Birgün yazarı Prof. Dr. Aziz Çelik, Ekim 2008 sonrası memuriyete girenlerin, eski-yeni memur ayrımcılığı nedeniyle büyük bir haksızlığa uğradığını belirtti. Çelik, 25 yıl önce reformların tek çatı, norm ve standart birliği iddiasıyla başladığını, ancak gelinen noktada sistemin bir "yamalı bohçaya" dönüştüğünü ifade etti. Bu karmaşa içinde yurttaşların haklarını anlamasının ve geleceği görmesinin imkansız olduğunu vurgulayan Çelik, 5510 sayılı Kanunun eski ve yeni memurlar arasında yarattığı ayrımcılığa dikkat çekti.
Çelik, "5510 sayılı kanuna göre, Ekim 2008 sonrasında memur olarak sigortalı olanlar 'yeni memur', Ekim 2008 öncesinde sigortalı olanlar ise 'eski memur' olarak kabul ediliyor" diyerek, bu ayrımın emekli aylıklarında ciddi farklılıklara yol açtığını belirtti.
Eski ve Yeni Memur Arasındaki Ayrımcılık
Çelik, "Eski-yeni memur ayrımcılığı aylıkları düşürüyor: Emeklilikte memuriyete takılanlar!" başlıklı yazısında memur emekliliklerindeki ayrımcılığı detaylandırdı. 5434 sayılı kanuna tabi memurların prime esas kazançlarının ek gösterge sistemi ve makam, görev, temsil tazminatlarının hesaba katılmasıyla belirlenirken, 5510 sayılı kanunda bu unsurların emeklilikte göz önünde bulundurulmadığını belirtti. Çelik, "Aylık bağlama oranları 5434’te daha yüksekken 5510’da düşürüldü" ifadelerini kullandı.
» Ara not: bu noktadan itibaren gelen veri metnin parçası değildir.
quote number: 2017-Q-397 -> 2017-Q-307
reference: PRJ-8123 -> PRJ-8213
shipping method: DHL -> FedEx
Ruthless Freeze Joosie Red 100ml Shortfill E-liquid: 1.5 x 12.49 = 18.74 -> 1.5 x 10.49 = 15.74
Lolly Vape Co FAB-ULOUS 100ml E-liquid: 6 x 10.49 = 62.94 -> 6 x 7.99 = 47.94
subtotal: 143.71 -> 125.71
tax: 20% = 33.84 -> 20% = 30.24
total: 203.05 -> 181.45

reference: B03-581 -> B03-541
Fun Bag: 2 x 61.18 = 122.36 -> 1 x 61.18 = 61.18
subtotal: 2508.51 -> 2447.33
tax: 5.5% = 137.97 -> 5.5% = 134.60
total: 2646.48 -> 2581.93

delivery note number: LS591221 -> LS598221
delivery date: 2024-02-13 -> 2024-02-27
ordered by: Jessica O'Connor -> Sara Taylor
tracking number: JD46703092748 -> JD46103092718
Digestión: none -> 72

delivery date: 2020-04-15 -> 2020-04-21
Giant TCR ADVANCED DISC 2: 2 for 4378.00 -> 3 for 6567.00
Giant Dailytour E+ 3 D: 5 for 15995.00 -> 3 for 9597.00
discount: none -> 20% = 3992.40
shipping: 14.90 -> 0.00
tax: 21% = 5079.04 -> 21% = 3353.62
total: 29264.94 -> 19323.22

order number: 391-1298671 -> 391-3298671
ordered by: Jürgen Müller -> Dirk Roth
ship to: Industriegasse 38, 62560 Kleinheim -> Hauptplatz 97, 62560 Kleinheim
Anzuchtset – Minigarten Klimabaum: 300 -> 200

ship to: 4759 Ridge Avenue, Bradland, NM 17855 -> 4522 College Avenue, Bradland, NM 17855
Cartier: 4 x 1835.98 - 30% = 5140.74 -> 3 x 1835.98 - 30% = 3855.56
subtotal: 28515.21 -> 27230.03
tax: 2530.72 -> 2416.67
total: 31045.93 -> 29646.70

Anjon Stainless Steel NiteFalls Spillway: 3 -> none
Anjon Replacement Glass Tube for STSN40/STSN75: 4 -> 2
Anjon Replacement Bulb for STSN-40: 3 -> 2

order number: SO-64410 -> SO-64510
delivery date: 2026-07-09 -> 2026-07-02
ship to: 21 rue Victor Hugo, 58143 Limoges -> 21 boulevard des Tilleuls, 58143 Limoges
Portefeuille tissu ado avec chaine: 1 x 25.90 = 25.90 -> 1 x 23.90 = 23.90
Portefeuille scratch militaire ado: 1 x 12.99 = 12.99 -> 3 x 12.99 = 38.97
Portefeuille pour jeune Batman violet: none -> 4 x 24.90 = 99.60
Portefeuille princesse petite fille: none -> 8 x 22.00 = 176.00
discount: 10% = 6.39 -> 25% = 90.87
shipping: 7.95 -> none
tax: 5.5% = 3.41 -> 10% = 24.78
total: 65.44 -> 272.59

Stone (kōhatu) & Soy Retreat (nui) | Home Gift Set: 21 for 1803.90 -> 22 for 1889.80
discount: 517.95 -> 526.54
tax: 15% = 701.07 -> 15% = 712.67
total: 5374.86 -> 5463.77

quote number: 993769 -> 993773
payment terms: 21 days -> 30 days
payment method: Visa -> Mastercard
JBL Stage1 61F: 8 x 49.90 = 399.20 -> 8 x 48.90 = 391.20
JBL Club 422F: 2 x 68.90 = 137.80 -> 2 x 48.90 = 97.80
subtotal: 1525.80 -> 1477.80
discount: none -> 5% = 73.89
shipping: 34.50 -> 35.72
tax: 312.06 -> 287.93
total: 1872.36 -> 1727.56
Ekim 2008 sonrası işe giren memurların emekli aylıkları, ortalama prime esas kazançlarına (PEK) göre hesaplanıyor. Çelik, bu sistemin, derece-kademe ve gösterge sistemine dayanan 5434 sayılı kanundan tamamen farklı olduğunu, memurların unvanlarının, derece ve kademelerinin emekli aylığı hesaplamasında belirleyici bir rol oynamadığını ifade etti. Bu nedenle, Ekim 2008 sonrası memuriyete girenleri büyük bir şok beklediğini belirten Çelik, "Yeni sistemde, memurların çalışma süresi boyunca ödenen ortalama prime esas kazanç büyük önem taşıyor. Son birkaç yıl yüksek bir memuriyette olmanızın ve yüksek maaş almanızın etkisi son derece sınırlı" dedi.